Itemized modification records

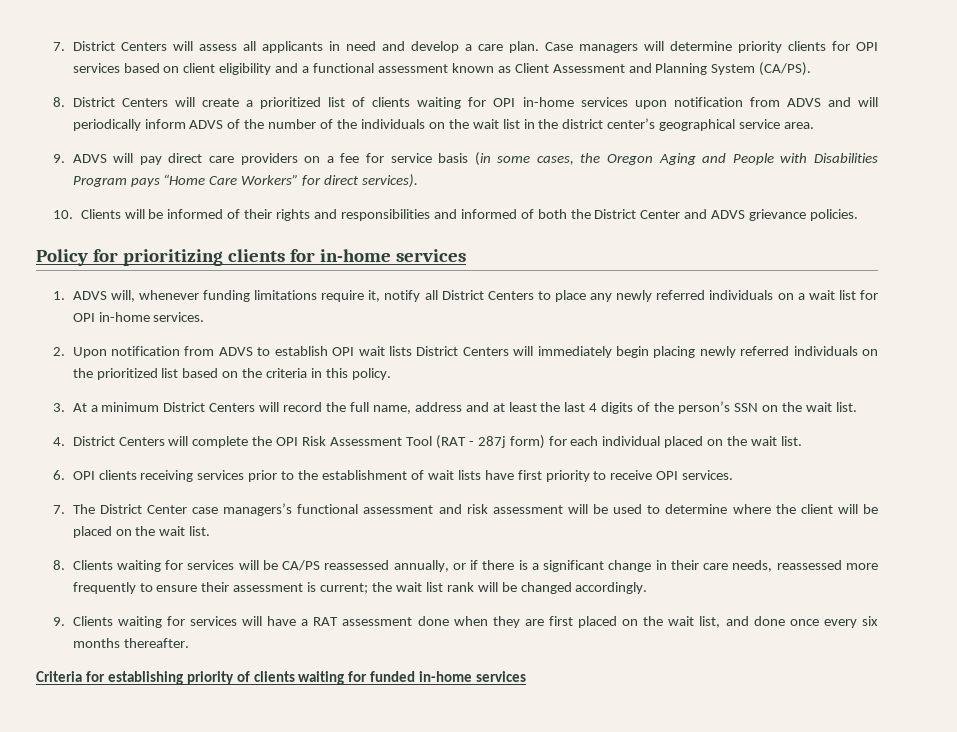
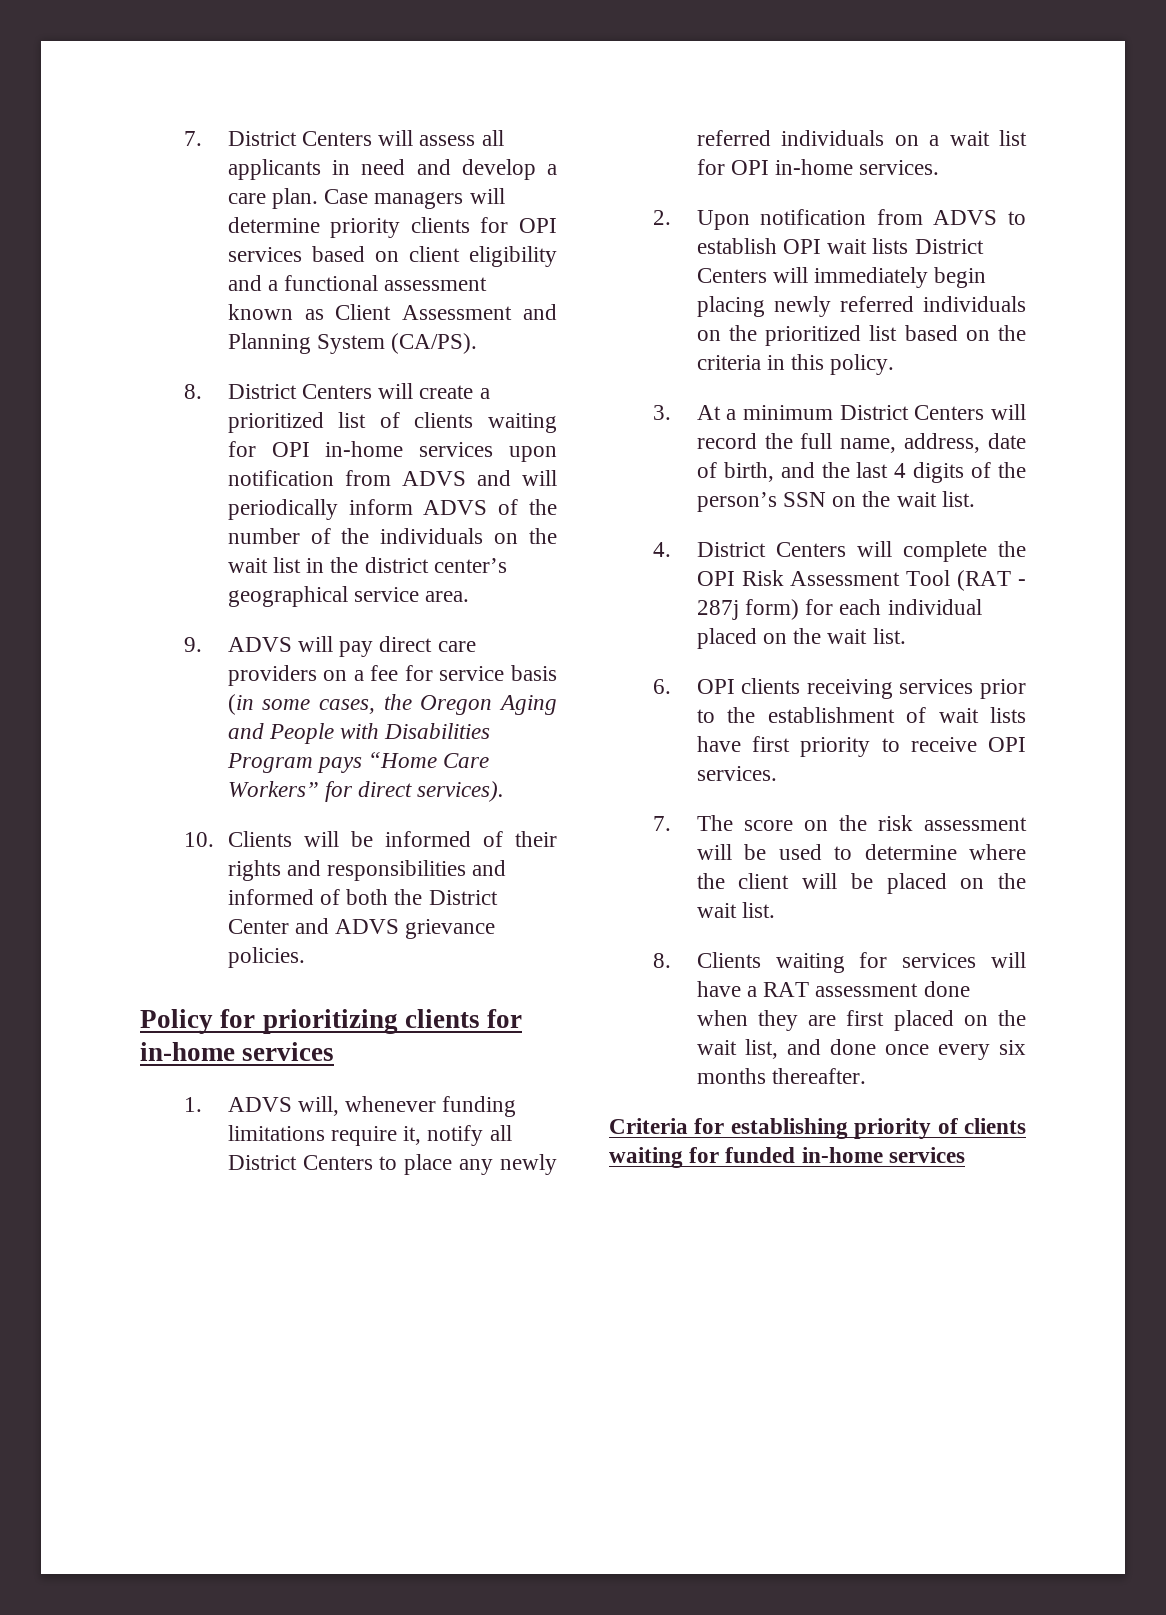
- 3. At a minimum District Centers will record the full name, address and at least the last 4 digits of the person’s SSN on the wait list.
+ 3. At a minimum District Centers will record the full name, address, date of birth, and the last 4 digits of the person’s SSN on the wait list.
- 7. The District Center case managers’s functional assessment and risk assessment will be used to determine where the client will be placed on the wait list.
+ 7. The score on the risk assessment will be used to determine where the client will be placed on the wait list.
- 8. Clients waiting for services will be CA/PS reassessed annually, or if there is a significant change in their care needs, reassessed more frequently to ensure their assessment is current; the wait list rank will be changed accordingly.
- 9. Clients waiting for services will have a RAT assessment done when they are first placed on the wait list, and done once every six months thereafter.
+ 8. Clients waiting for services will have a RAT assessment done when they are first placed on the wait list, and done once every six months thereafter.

*ASSIGNED TASK*:
Every entry above should be written out again verbatim, with no pictures included.

*REPLY*:
- 3. At a minimum District Centers will record the full name, address and at least the last 4 digits of the person’s SSN on the wait list.
+ 3. At a minimum District Centers will record the full name, address, date of birth, and the last 4 digits of the person’s SSN on the wait list.
- 7. The District Center case managers’s functional assessment and risk assessment will be used to determine where the client will be placed on the wait list.
+ 7. The score on the risk assessment will be used to determine where the client will be placed on the wait list.
- 8. Clients waiting for services will be CA/PS reassessed annually, or if there is a significant change in their care needs, reassessed more frequently to ensure their assessment is current; the wait list rank will be changed accordingly.
- 9. Clients waiting for services will have a RAT assessment done when they are first placed on the wait list, and done once every six months thereafter.
+ 8. Clients waiting for services will have a RAT assessment done when they are first placed on the wait list, and done once every six months thereafter.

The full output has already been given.